_The records_.
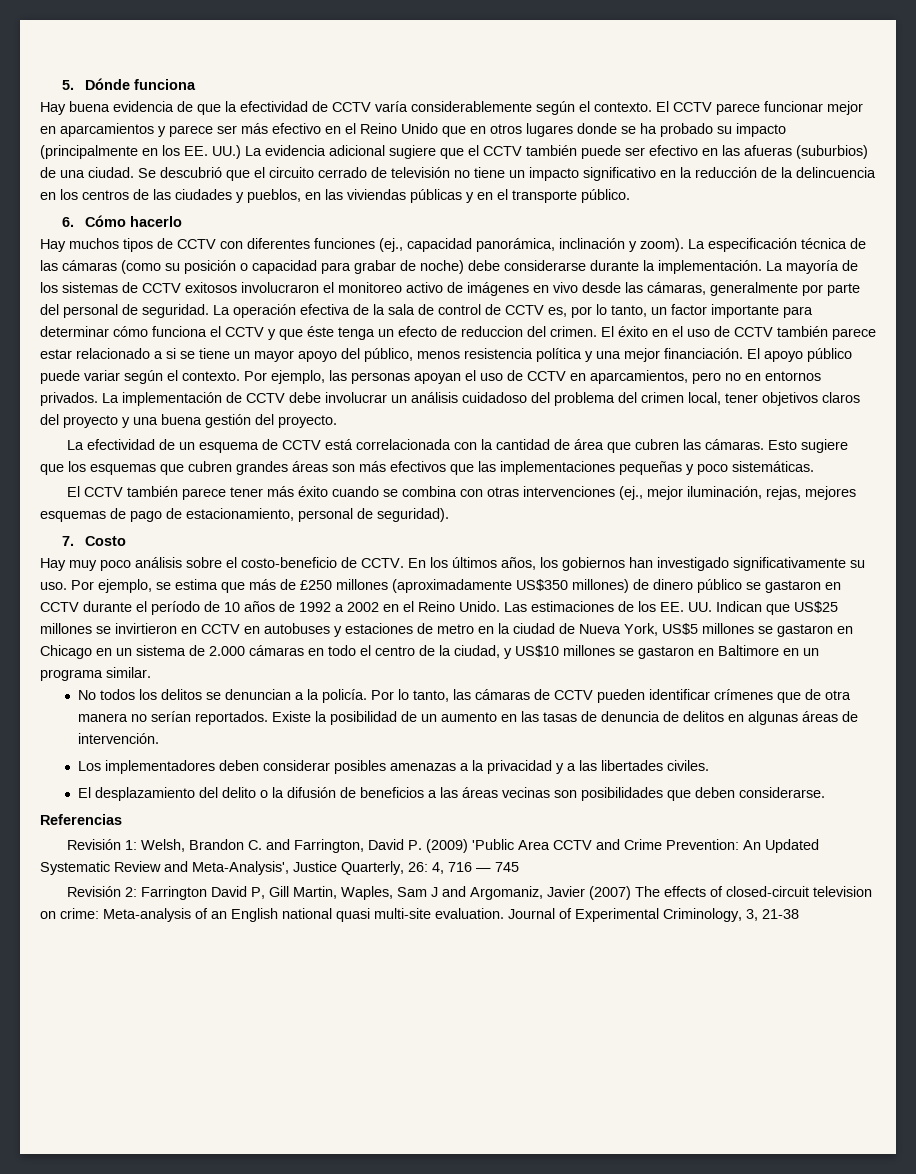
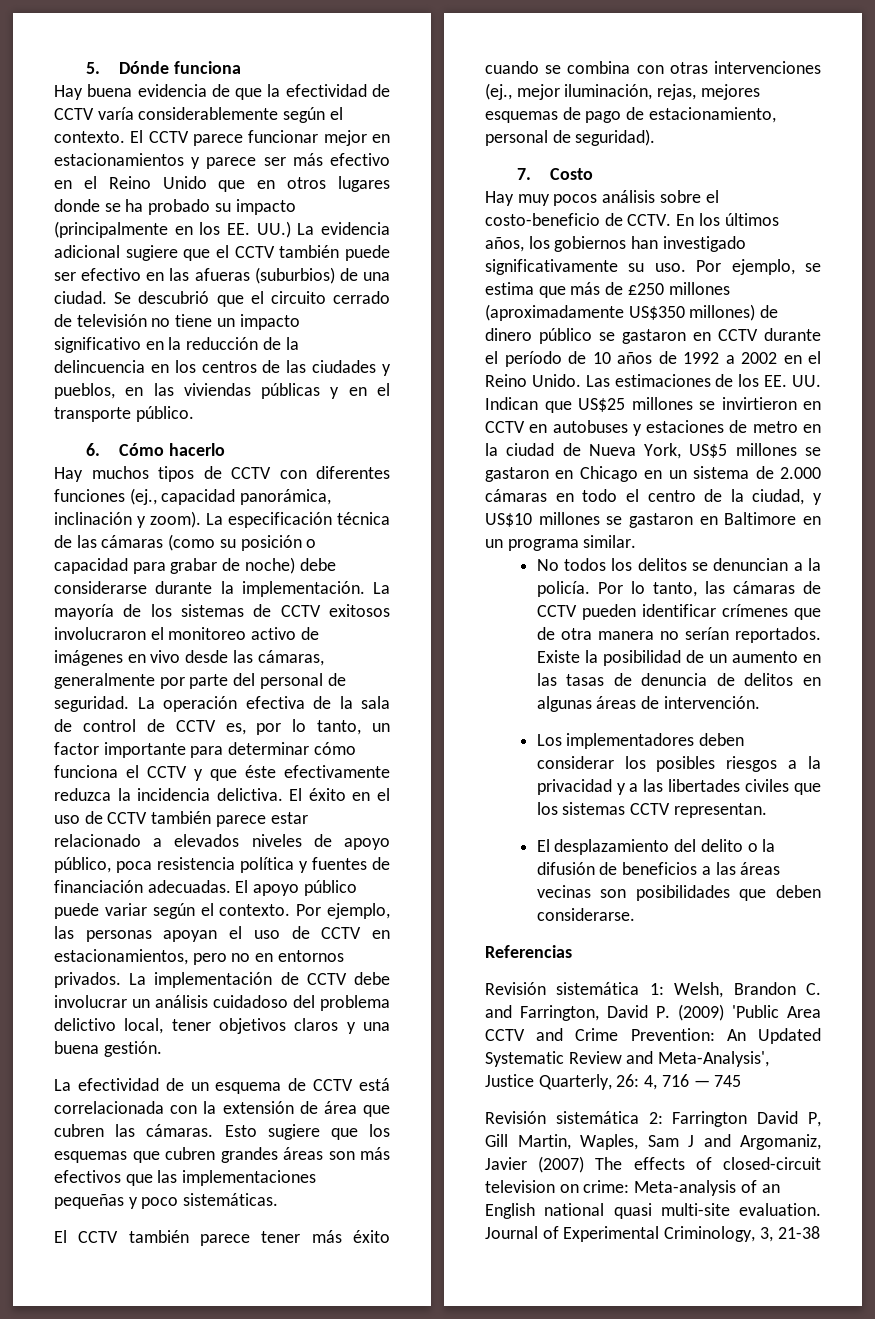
- El CCTV parece funcionar mejor en aparcamientos y parece ser más efectivo en el Reino Unido que en otros lugares donde se ha probado su impacto (principalmente en los EE. UU.) La evidencia adicional sugiere que el CCTV también puede ser efectivo en las afueras (suburbios) de una ciudad.
+ El CCTV parece funcionar mejor en estacionamientos y parece ser más efectivo en el Reino Unido que en otros lugares donde se ha probado su impacto (principalmente en los EE. UU.) La evidencia adicional sugiere que el CCTV también puede ser efectivo en las afueras (suburbios) de una ciudad.
- La operación efectiva de la sala de control de CCTV es, por lo tanto, un factor importante para determinar cómo funciona el CCTV y que éste tenga un efecto de reduccion del crimen.
+ La operación efectiva de la sala de control de CCTV es, por lo tanto, un factor importante para determinar cómo funciona el CCTV y que éste efectivamente reduzca la incidencia delictiva.
- El éxito en el uso de CCTV también parece estar relacionado a si se tiene un mayor apoyo del público, menos resistencia política y una mejor financiación.
+ El éxito en el uso de CCTV también parece estar relacionado a elevados niveles de apoyo público, poca resistencia política y fuentes de financiación adecuadas.
- Por ejemplo, las personas apoyan el uso de CCTV en aparcamientos, pero no en entornos privados.
+ Por ejemplo, las personas apoyan el uso de CCTV en estacionamientos, pero no en entornos privados.
- La implementación de CCTV debe involucrar un análisis cuidadoso del problema del crimen local, tener objetivos claros del proyecto y una buena gestión del proyecto.
+ La implementación de CCTV debe involucrar un análisis cuidadoso del problema delictivo local, tener objetivos claros y una buena gestión.
- La efectividad de un esquema de CCTV está correlacionada con la cantidad de área que cubren las cámaras.
+ La efectividad de un esquema de CCTV está correlacionada con la extensión de área que cubren las cámaras.
- Hay muy poco análisis sobre el costo-beneficio de CCTV.
+ Hay muy pocos análisis sobre el costo-beneficio de CCTV.
- Los implementadores deben considerar posibles amenazas a la privacidad y a las libertades civiles.
+ Los implementadores deben considerar los posibles riesgos a la privacidad y a las libertades civiles que los sistemas CCTV representan.
- Revisión 1: Welsh, Brandon C. and Farrington, David P. (2009) 'Public Area CCTV and Crime Prevention: An Updated Systematic Review and Meta-Analysis', Justice Quarterly, 26: 4, 716 — 745
+ Revisión sistemática 1: Welsh, Brandon C. and Farrington, David P. (2009) 'Public Area CCTV and Crime Prevention: An Updated Systematic Review and Meta-Analysis', Justice Quarterly, 26: 4, 716 — 745
- Revisión 2: Farrington David P, Gill Martin, Waples, Sam J and Argomaniz, Javier (2007) The effects of closed-circuit television on crime: Meta-analysis of an English national quasi multi-site evaluation.
+ Revisión sistemática 2: Farrington David P, Gill Martin, Waples, Sam J and Argomaniz, Javier (2007) The effects of closed-circuit television on crime: Meta-analysis of an English national quasi multi-site evaluation.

_Your assignment_.
Everything starting at the line containing "- La efectividad" and ending at the line containing "pocos análisis sobre el costo-beneficio de CCTV." in the records above should be repeated exactly, and only that.

_Solution to the problem_.
- La efectividad de un esquema de CCTV está correlacionada con la cantidad de área que cubren las cámaras.
+ La efectividad de un esquema de CCTV está correlacionada con la extensión de área que cubren las cámaras.
- Hay muy poco análisis sobre el costo-beneficio de CCTV.
+ Hay muy pocos análisis sobre el costo-beneficio de CCTV.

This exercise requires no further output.